Give people something good to live up to-something great-and
they usually will.
The more you yield, the more power you have. The substance
of influence is pull…not push. Tact is the language of strength. And don’t
react-respond.
My note: to react, one follows the other party’s given
direction thus loses one’s own vision. To respond, one uses her head and tact
to steer the pending issue away from further problematic and create a common
ground to neutralize the situation and build some possible rapport to ease the
other person involved.
Key #3 Do the Work
Lead from your gut.
Know your pegs and shims. Stay hugely humble. Get mud on
your boots. Stay grounded. And trust yourself.

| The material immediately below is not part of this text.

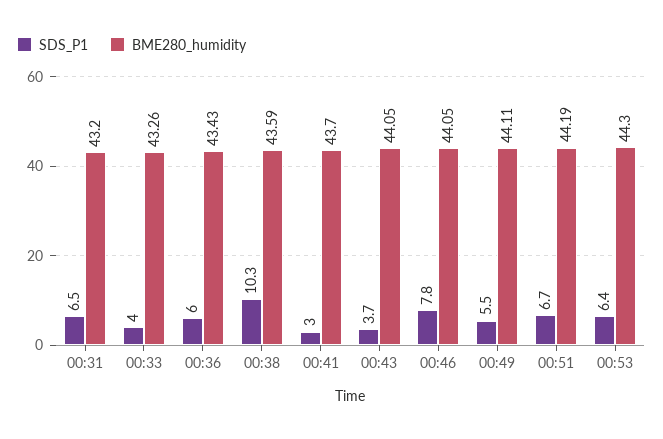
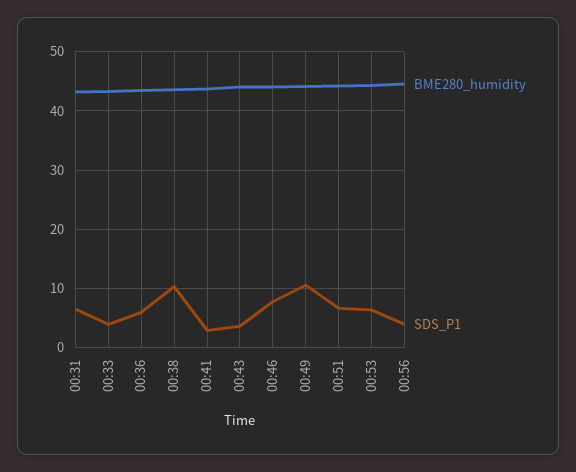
SDS_P1, 00:49: 5.5 -> 10
BME280_humidity, 00:56: none -> 44
SDS_P1, 00:56: none -> 4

My note: a good leader wouldn’t mind getting her hands dirty
setting examples for the others to follow.
Key #4 Stand for Something
Lead with your soul.
What you have to give, you offer least of all through what
you say; in greater part through what you do; but in greatest par through who
you are. Competency matters. Character matters more. Character is what happens
when life scratches itself on to your soul. You can lead only as far as you
grow. And you will grow only as far as you let yourself.
My note: the best service comes from who you are.
Key #5 Share the Mantle
Let others lead.
It’s not about you…it’s about them. Don’t get it backward:
don’t start thinking you’re the deal. The best way to increase your influence
is to give it away. Sometimes it’s time to move to a bigger building.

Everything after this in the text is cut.